THE DATA section start

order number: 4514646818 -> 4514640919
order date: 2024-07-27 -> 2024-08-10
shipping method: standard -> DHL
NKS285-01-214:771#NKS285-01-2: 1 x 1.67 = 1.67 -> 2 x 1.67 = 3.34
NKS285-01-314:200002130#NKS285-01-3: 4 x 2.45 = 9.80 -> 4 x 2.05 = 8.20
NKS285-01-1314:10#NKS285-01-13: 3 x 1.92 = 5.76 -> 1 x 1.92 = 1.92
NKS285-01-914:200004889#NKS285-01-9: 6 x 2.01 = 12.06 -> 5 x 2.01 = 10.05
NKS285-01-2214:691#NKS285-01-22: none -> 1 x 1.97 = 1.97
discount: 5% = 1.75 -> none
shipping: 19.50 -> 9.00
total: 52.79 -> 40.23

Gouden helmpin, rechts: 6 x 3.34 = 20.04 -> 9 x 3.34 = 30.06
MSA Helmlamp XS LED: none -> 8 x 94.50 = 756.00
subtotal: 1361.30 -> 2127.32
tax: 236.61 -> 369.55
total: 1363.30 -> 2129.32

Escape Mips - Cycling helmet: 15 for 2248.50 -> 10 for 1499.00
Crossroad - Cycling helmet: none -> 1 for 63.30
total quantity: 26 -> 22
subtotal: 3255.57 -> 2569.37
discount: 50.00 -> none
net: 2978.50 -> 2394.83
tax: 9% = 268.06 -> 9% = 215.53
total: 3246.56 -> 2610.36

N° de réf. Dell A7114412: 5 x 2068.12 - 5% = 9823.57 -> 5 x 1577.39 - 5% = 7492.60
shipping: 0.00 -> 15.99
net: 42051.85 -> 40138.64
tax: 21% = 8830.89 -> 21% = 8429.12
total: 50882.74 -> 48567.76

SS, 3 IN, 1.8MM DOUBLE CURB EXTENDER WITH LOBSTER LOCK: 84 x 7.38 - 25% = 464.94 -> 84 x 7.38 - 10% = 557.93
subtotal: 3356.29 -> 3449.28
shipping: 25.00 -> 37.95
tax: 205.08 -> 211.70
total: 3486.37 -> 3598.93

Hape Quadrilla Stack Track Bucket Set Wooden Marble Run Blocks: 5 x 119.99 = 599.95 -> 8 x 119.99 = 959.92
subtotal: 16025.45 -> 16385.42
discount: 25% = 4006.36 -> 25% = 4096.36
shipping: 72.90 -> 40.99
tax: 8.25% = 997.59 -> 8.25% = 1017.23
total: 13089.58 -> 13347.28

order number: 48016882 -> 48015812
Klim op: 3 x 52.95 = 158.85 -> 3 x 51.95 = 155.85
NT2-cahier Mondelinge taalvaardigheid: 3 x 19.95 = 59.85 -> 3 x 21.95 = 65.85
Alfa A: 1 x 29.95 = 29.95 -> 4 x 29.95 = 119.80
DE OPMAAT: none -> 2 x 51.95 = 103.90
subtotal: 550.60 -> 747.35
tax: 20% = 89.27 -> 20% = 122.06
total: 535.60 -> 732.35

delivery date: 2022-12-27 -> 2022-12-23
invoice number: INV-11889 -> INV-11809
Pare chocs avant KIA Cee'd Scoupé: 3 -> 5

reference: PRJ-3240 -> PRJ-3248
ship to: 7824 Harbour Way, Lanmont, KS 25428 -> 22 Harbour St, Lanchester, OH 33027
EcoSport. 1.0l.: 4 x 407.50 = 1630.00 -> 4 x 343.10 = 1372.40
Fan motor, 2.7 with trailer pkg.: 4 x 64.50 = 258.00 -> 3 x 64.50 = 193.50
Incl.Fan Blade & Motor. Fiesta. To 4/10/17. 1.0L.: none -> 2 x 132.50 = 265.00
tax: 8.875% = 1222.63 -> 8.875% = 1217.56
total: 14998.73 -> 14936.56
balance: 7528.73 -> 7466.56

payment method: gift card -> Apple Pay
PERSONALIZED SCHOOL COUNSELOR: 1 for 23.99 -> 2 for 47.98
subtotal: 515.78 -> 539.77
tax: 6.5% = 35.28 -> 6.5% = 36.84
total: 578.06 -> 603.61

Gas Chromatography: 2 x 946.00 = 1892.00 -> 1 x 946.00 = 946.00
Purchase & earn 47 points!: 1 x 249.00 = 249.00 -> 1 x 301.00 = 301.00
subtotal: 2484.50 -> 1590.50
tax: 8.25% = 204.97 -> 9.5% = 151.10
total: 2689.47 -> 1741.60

THE DATA section end

**PROBLEM STATEMENT:**
Copy every line of the data where "discount" is found.

**SOLUTION TO THE PROBLEM:**
discount: 5% = 1.75 -> none
discount: 50.00 -> none
discount: 25% = 4006.36 -> 25% = 4096.36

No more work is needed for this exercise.